Hudson has been using biosolids from the Ocean City plant for about three years. Ocean City delivers it to his farm and the most recent delivery was in August, Parsons said.

Phillips had no statement for Ocean City Today and forwarded the newspaper’s questions to the Waterkeepers’ legal department.

Despite the Waterkeepers’ allegations, Perdue already takes responsible action to protect the environment and its Clean Water Initiative “provides training, assistance and environmental assistance for poultry producers to enhance the compliance of their poultry operations with federal, state and local environmental regulations,” Perdue’s Web site says.

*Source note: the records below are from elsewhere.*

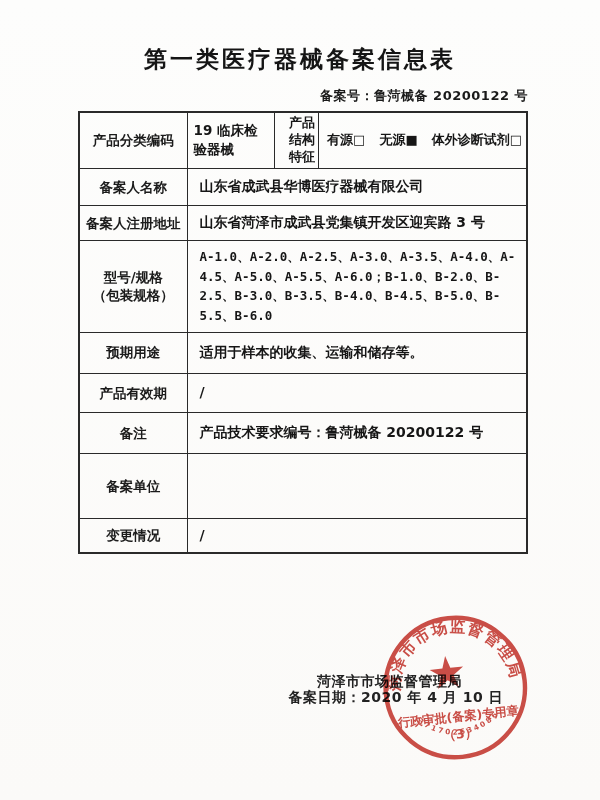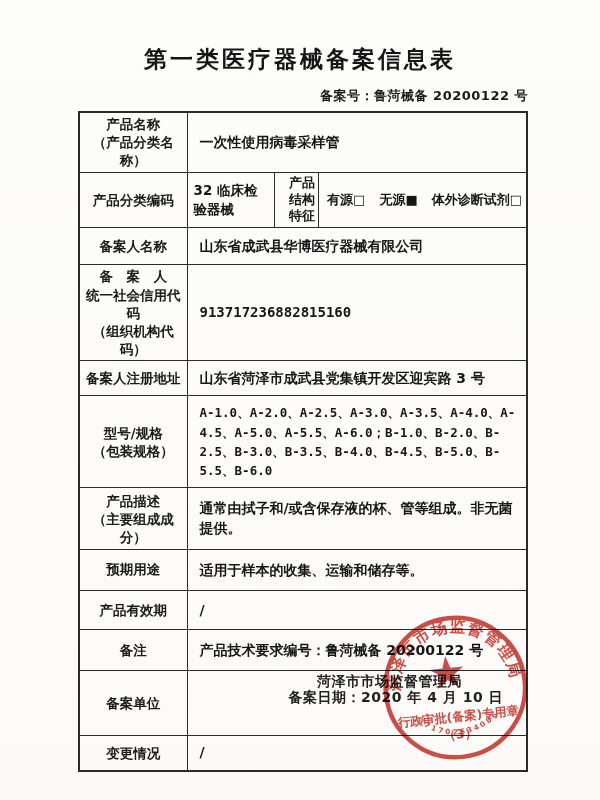"产品名称" tr.r1 { html: <tr> <td> <span>产品名称</span> <span>（产品分类名称）</span> </td> <td>一次性使用病毒采样管</td> </tr> -> none }
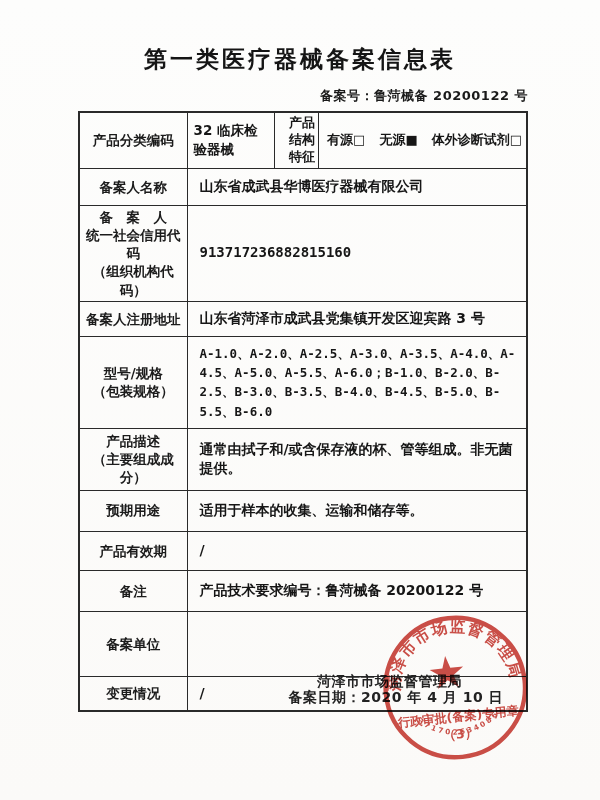"32 临床检验器械" div.s1 { text: 32 -> 19 }
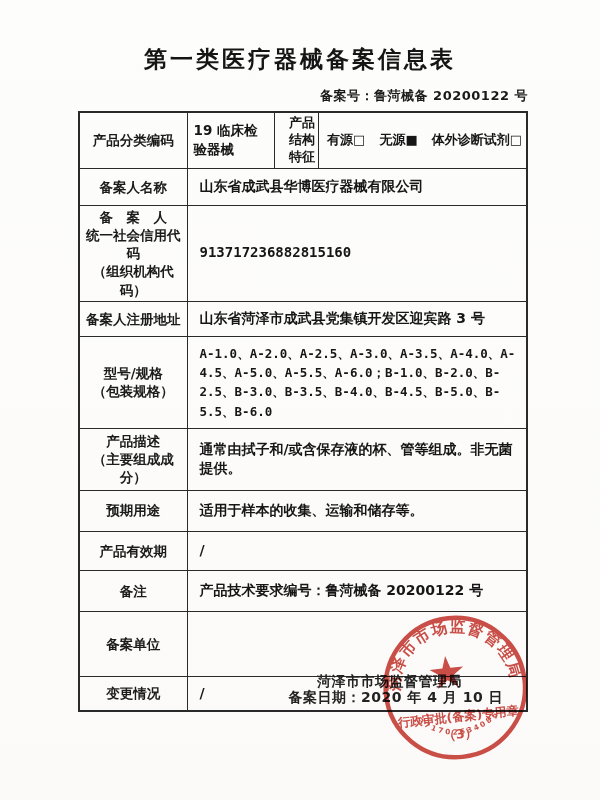"备 案 人" tr.r4 { html: <tr> <td> <span>备 案 人</span> <span>统一社会信用代码</span> <span>（组织机构代码）</span> </td> <td>913717236882815160</td> </tr> -> none }
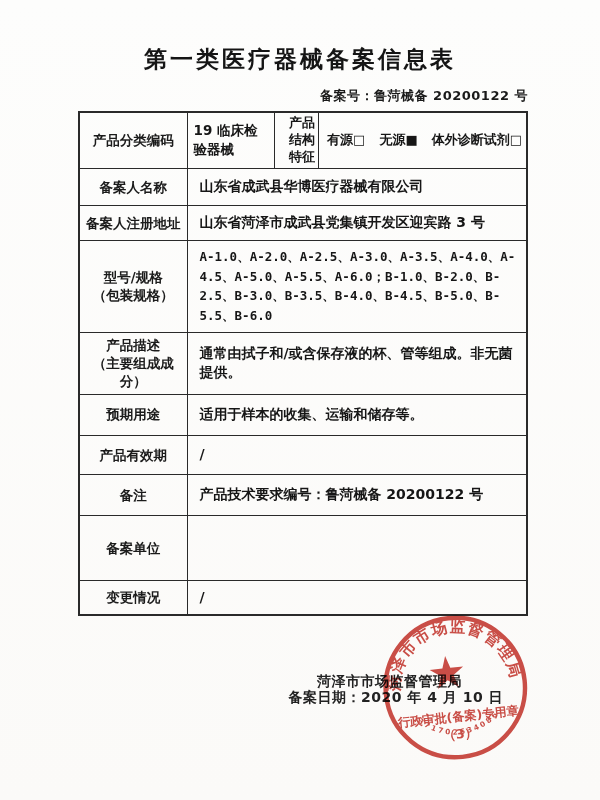"产品描述" tr.r8 { html: <tr> <td> <span>产品描述</span> <span>（主要组成成分）</span> </td> <td>通常由拭子和/或含保存液的杯、管等组成。非无菌提供。</td> </tr> -> none }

Perdue’s Clean Water Initiative, a cooperative agreement with the Environmental Protection Agency that began in November 2008, started training poultry producers with more than 100,000 chickens in April 2008, said Steve Schwalb, Perdue’s vice president of environmental sustainability. Training for producers of 60,000 to 100,000 chickens will begin in April 2010.

According to the press release, the Waterkeeper organizations plan on filing a case in federal court against Hudson Farm and Perdue after the 60-day notice period expires, in which they will be seeking an injunction against further pollution, an order to clean up the mess, and fines for each day of violation. Waterkeepers will be represented by attorneys with Waterkeeper Alliance and by the University of Maryland Law School Environmental Law Clinic.